What you need to know
- The US dollar trades broadly lower against the majors as concerns about the US inflation derailing Fed from rate hikes come into play.
- The UK wages rose 2.2% y/y and unemployment remained at a 42-year low, but the number of lost jobs rose to 225K putting pressure on the Bank of England potentially making it even more dovish.
- The US retail sales are expected to remain unchanged in October, but the core group added to GDP is seen rising 0.4% m/m.
- The US CPI is seen rising 0.1% m/m, but decelerating to 2.0% over the year. The core inflation is seen dwelling at 1.7% y/y.
Wednesday’s market moving events
- The US Empire State manufacturing index is set to decelerate to 26.0 in October.
- The US retail sales ex-auto are expected to rise 0.2% m/m in October after rising 1.0% in the previous month
- The US CPI is expected to rise 0.1% m/m, while inflation is expected to decelerate to 2.0% y/y. Core inflation is expected to rise 0.2% m/m and 1.7% y/y.
Major market movers
- EUR/USD is the winner of the day, rising more than 1% to above $1.1800 region after very solid GDP growth in Germany and the Eurozone.
- The US Dollar is losing steam on Wednesday as the decelerating inflation in the US is seen derailing Fed from rate hikes, including December move.
Earlier in Asia/Europe
- Japan’s GDP rose 0.3% q/q while rising 0.1% y/y.
- French EU norm inflation rose 0.1% m/m while rising 1.2% in October.
- The RBA Deputy Governor Luci Ellis was giving a lecture on internal sources of growth like innovation and technology.
- ECB's Hansson said that there is a scope for some prudent recalibration of ECB policies due to a stronger economy and the output gap closing relatively quickly. The ECB Governing Council can't make the stance on policy just dependent just on asset purchases, as “we are not looking only at that.
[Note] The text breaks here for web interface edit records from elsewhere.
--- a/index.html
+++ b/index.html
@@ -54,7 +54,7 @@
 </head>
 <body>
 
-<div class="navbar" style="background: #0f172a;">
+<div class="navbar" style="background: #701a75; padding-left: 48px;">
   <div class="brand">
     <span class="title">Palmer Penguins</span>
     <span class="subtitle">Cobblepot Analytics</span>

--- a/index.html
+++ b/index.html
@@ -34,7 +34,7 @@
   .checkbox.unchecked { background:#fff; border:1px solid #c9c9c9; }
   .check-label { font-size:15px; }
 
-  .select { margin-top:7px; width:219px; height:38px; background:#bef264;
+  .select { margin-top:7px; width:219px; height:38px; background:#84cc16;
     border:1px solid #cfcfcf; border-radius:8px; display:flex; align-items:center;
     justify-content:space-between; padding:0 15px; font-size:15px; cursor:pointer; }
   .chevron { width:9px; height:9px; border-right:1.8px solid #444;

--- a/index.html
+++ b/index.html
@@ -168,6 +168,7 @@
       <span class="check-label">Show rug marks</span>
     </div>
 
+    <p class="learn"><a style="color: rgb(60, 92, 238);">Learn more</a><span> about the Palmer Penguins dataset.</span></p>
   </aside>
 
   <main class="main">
We feel more and more confident Euro zone inflation will reach desired levels.” According to Hansson, waiting too long with reducing stimulus can be much more disruptive as you have to play catch-up.
- Chicago Fed president Charles Evans sees 3-4 years before the US gets to point where Fed balance sheet is closer to normalizing.
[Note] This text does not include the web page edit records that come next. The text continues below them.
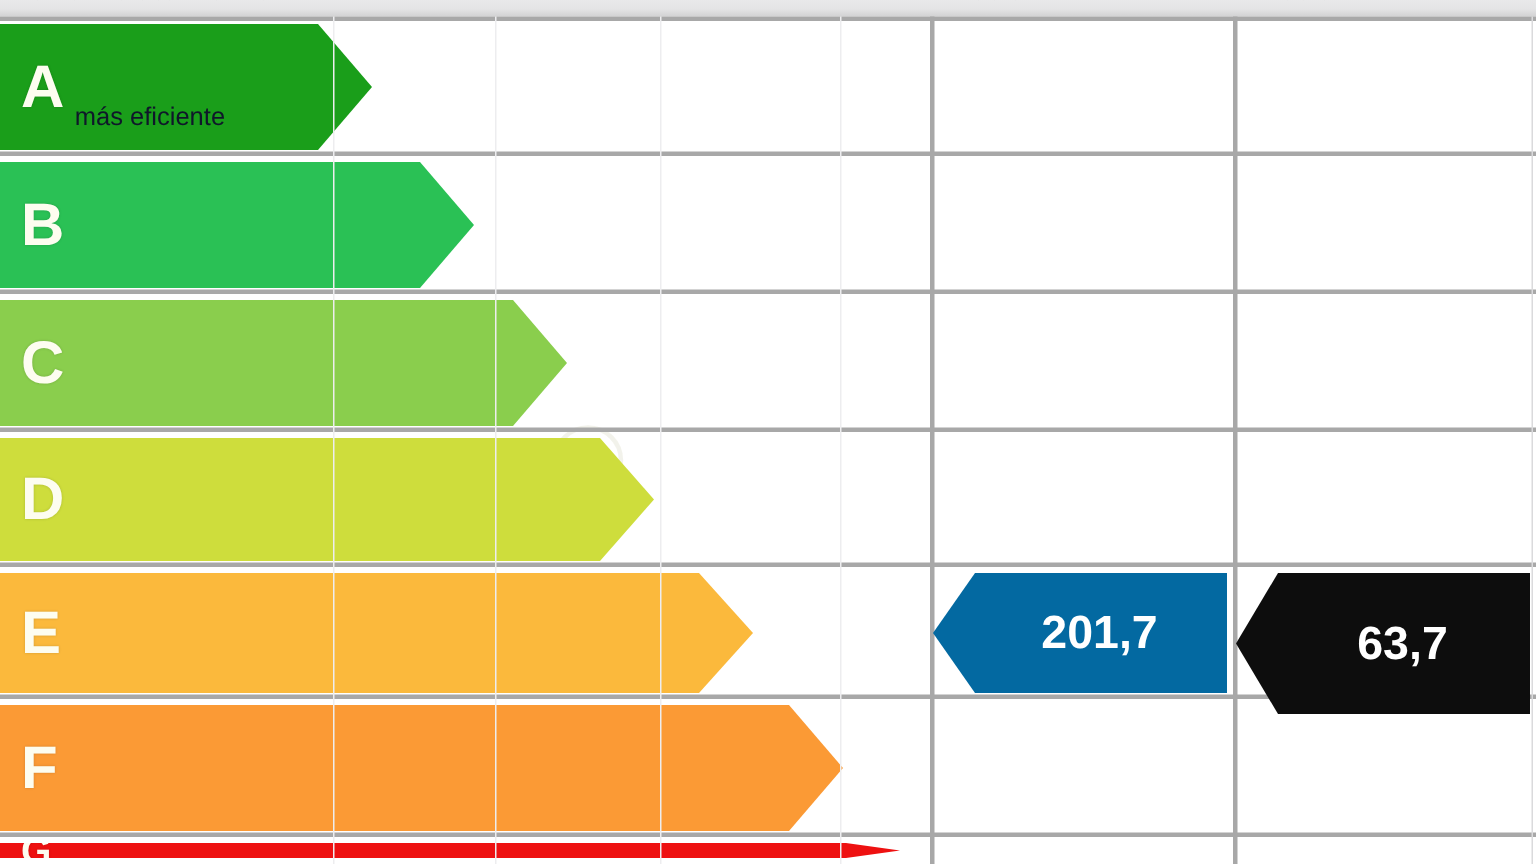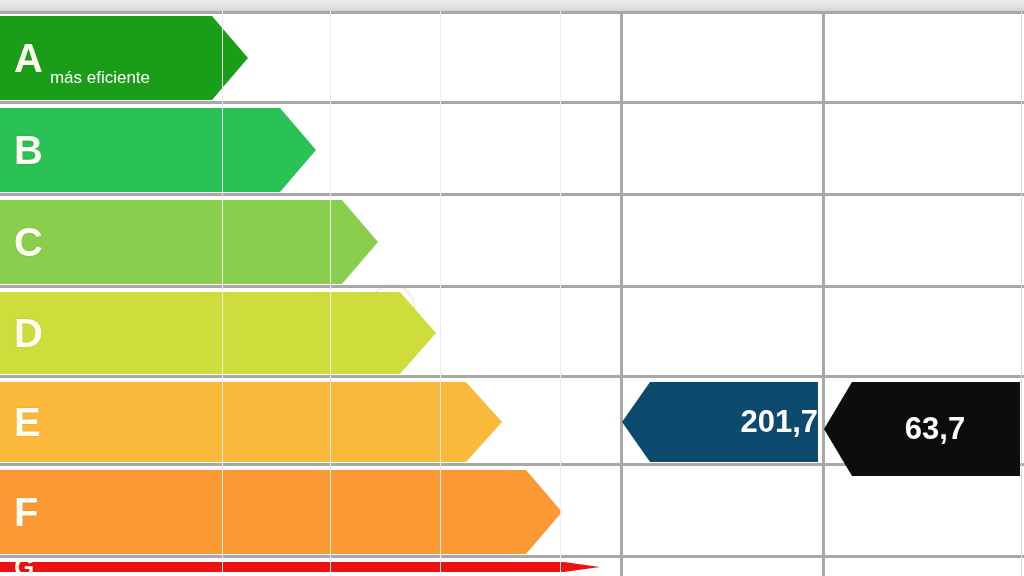--- a/index.html
+++ b/index.html
@@ -88,7 +88,7 @@
   }
   .band-note {
     font-size: 17px;
-    color: #ffffff;
+    color: #0f172a;
     margin-left: 7px;
     padding-bottom: 2px;
     white-space: nowrap;

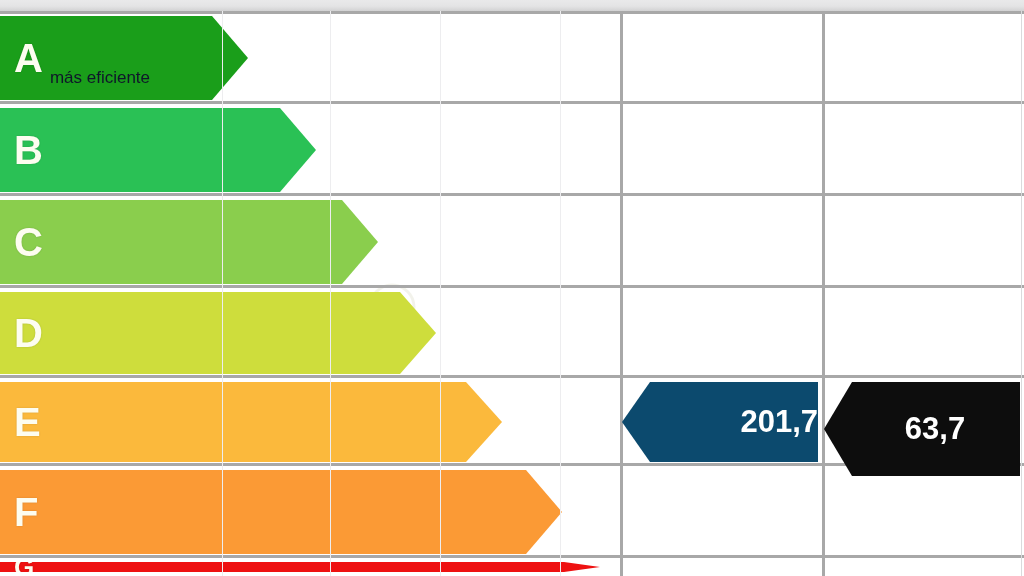--- a/index.html
+++ b/index.html
@@ -194,7 +194,7 @@
   </div>
 
   <div id="indicators-layer">
-      <div class="value-flag" style="left: 622px; top: 382px; width: 196px; height: 80px; background: #0c4a6e; justify-content: flex-end;">
+      <div class="value-flag" style="left: 622px; top: 382px; width: 196px; height: 80px; background: #0369a1;">
         <span class="value-text" style="color: rgb(255, 255, 255);">201,7</span>
       </div>
       <div class="value-flag" style="left: 824px; top: 382px; width: 196px; height: 94px; background: rgb(13, 13, 13);">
- ECB's Angeloni said there is a plan of presenting the considerations to address the existing stock of NPLs by the first quarter of 2018. The proposal will include appropriate backstops and adequate transitional arrangements for banks.
- ECB's Praet said that the residual monetary support needed to assist the economy in its transition to a new normal will increasingly come from forward guidance on our policy rates.